Investigating Manipulative Applications of Generative AI

8 December 2023

Cartoon of an AI's robot hands pulling the strings of a human mannequin

With support from the Minderoo Foundation, Gradient Institute is exploring how bad actors could leverage the latest pre-trained language models for personalised persuasion and manipulation.

Our focus is on uncovering and illustrating ethical risks associated with this technology, contributing to a more informed and responsible technological landscape. We are consulting our network of experts as we formulate scenarios where bad actors use large language models for applications such as:

  • Covertly collecting personal information by posing as a helpful assistant, exploiting trust to deceive individuals into sharing details unknowingly.

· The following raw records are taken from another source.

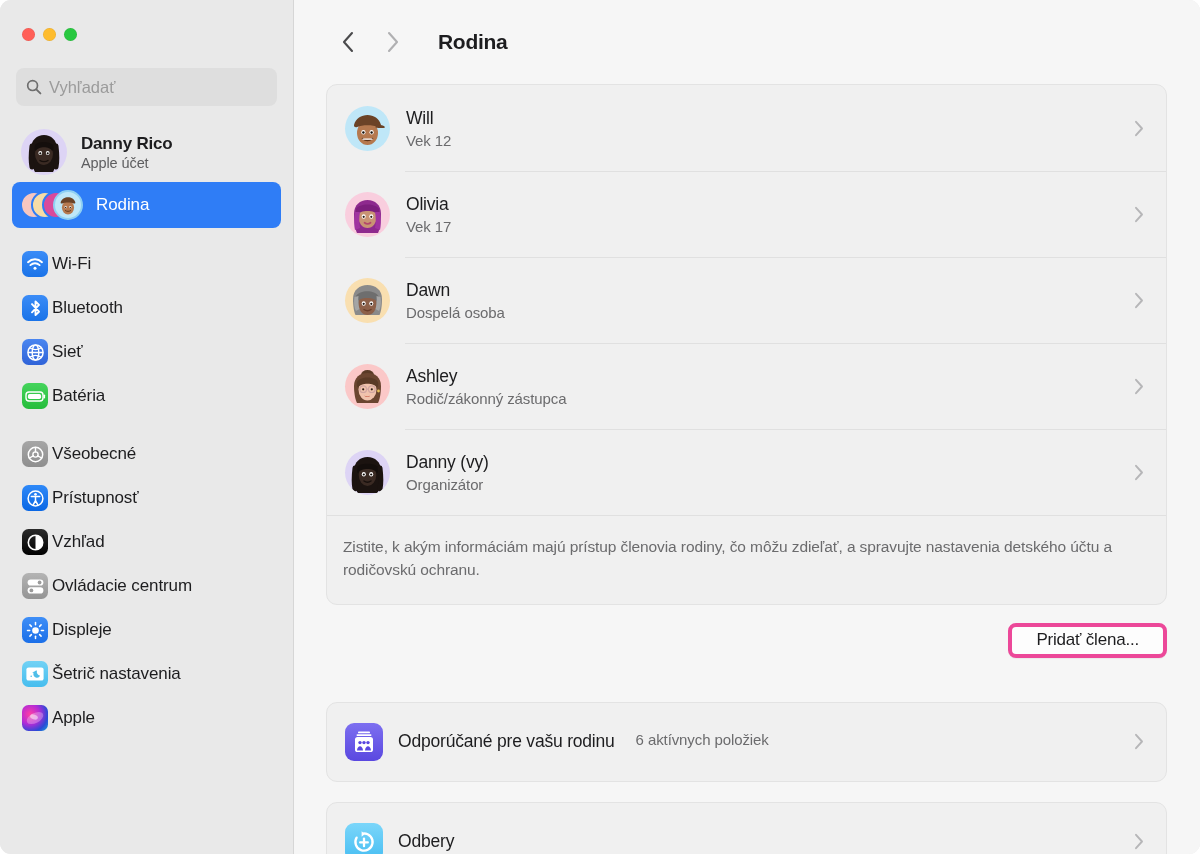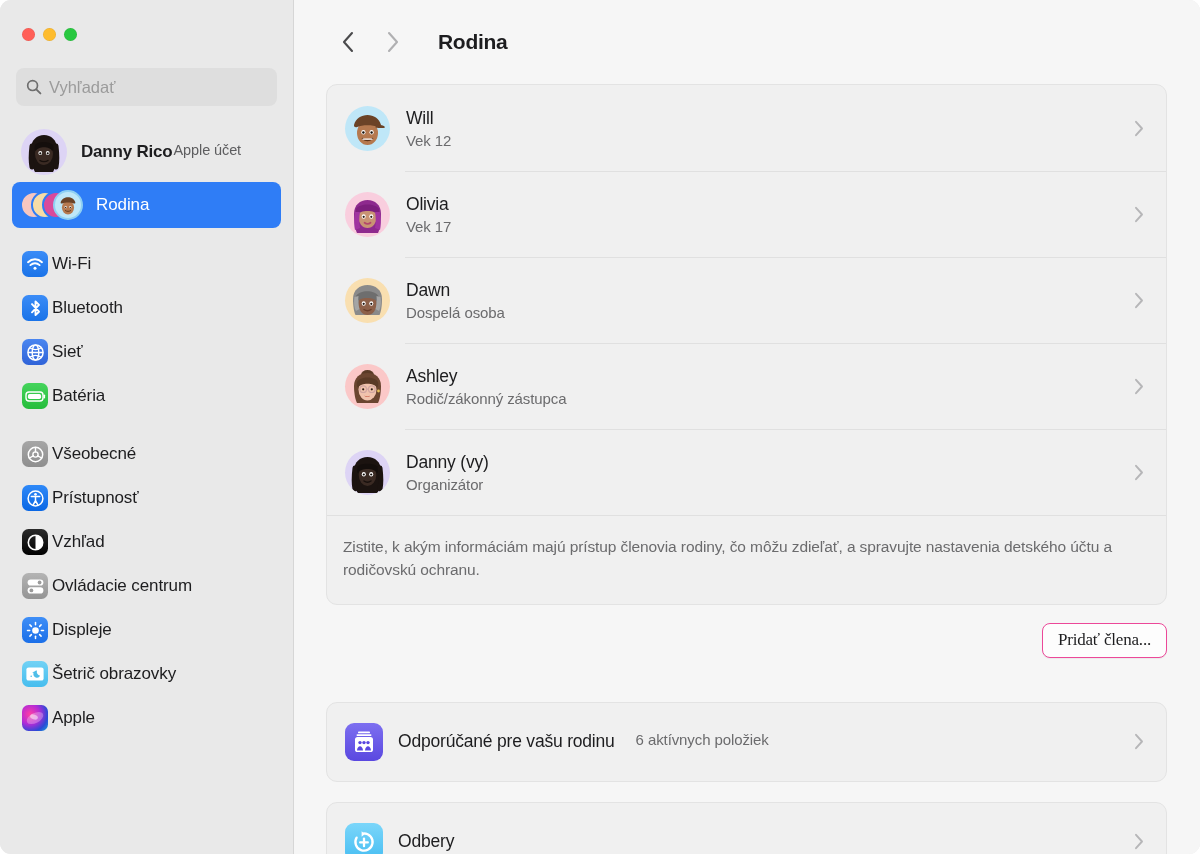"Danny Rico" .acct-text { flex-direction: row -> column }
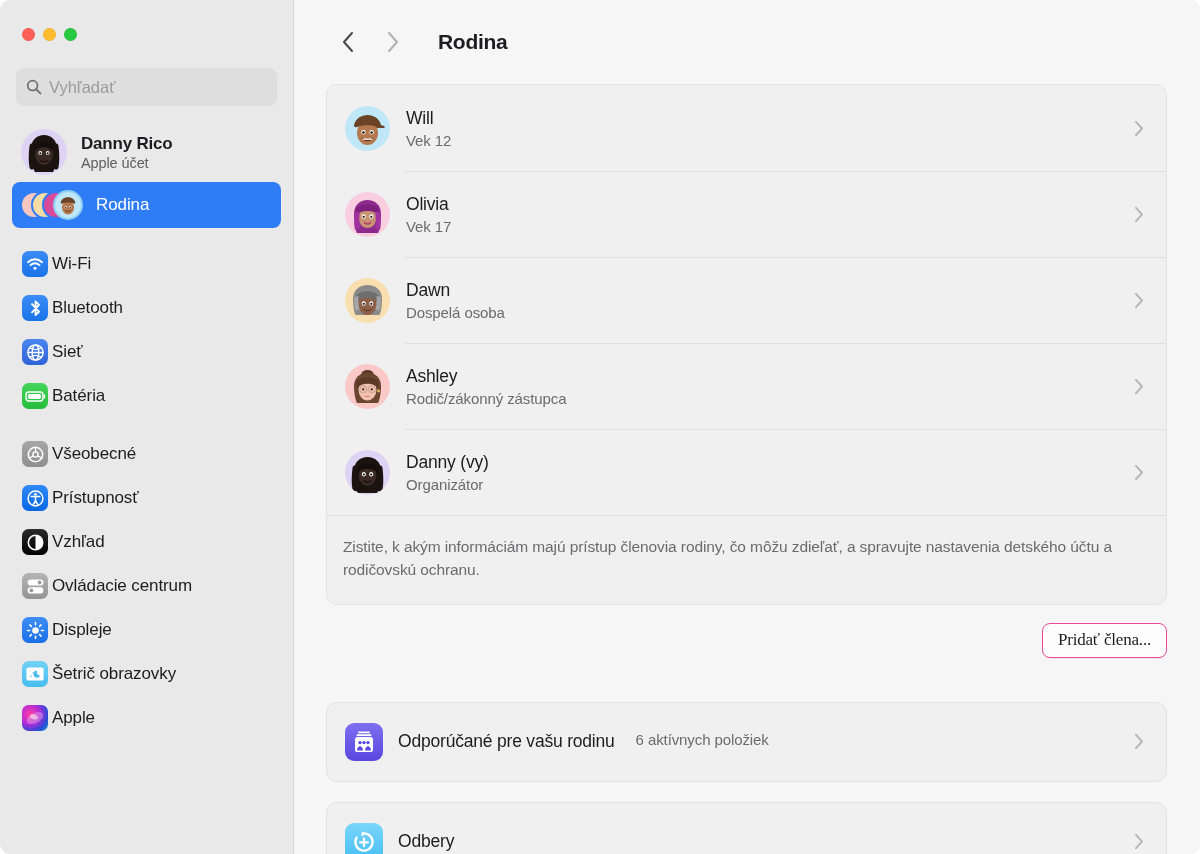"Pridať člena..." .btn { border: 1px solid #ec4899 -> 4px solid #ec4899; font-family: Liberation Serif, serif -> Liberation Sans, sans-serif; padding: 0 15px -> 0 24px }
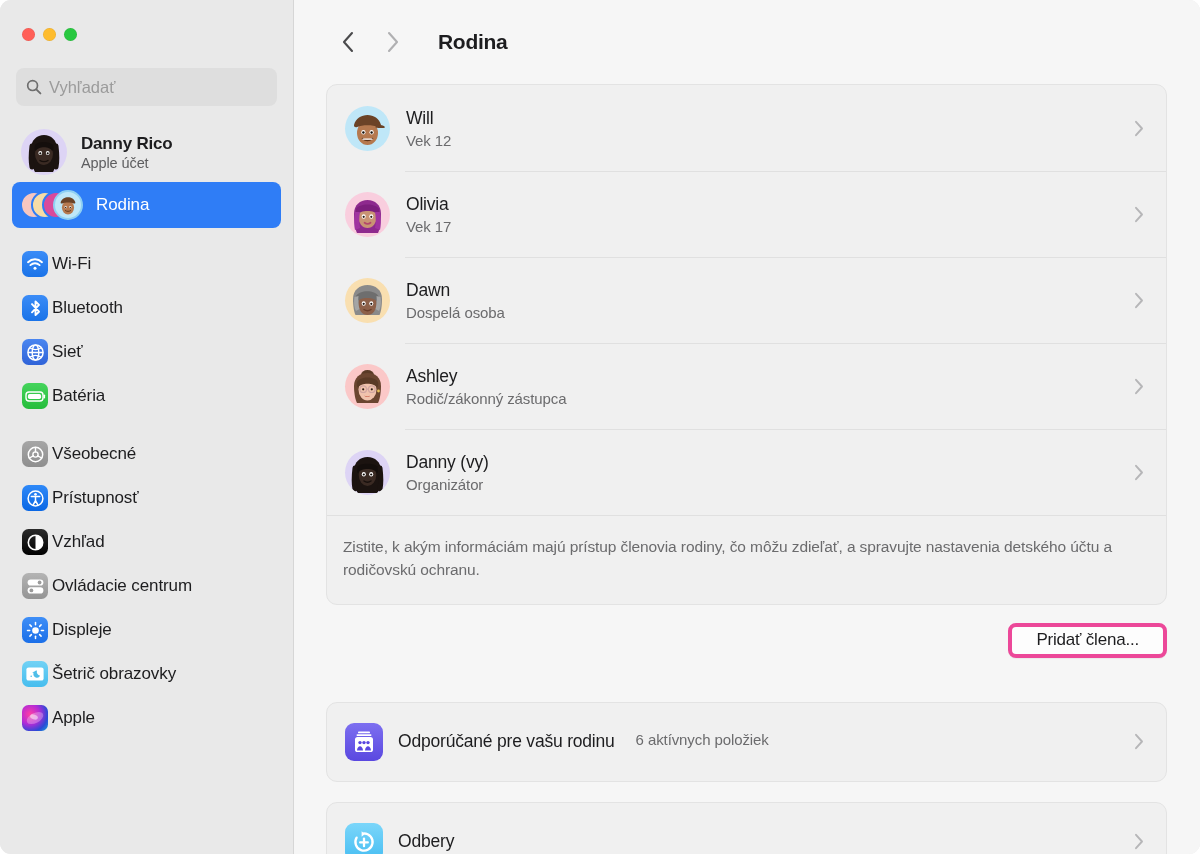"Šetrič obrazovky" span.row-title { text: obrazovky -> nastavenia }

  • Applying personalised persuasion techniques to endorse products or political views without revealing motives, tailoring messages to exploit the information asymmetry.

  • Distorting perceptions government representatives hold of sentiment and the salience of voting issues in their electorate, thereby influencing policy decision-making and undermining the democratic process.

Moving beyond the theory, we are actively developing software to demonstrate the risk viability, providing an interactive experience for senior decision-makers in government and industry. Our ultimate aim is to equip them with the necessary knowledge to prompt a thoughtful reassessment of risks, practices, or legislative imperatives as they navigate the dynamically evolving AI ecosystem.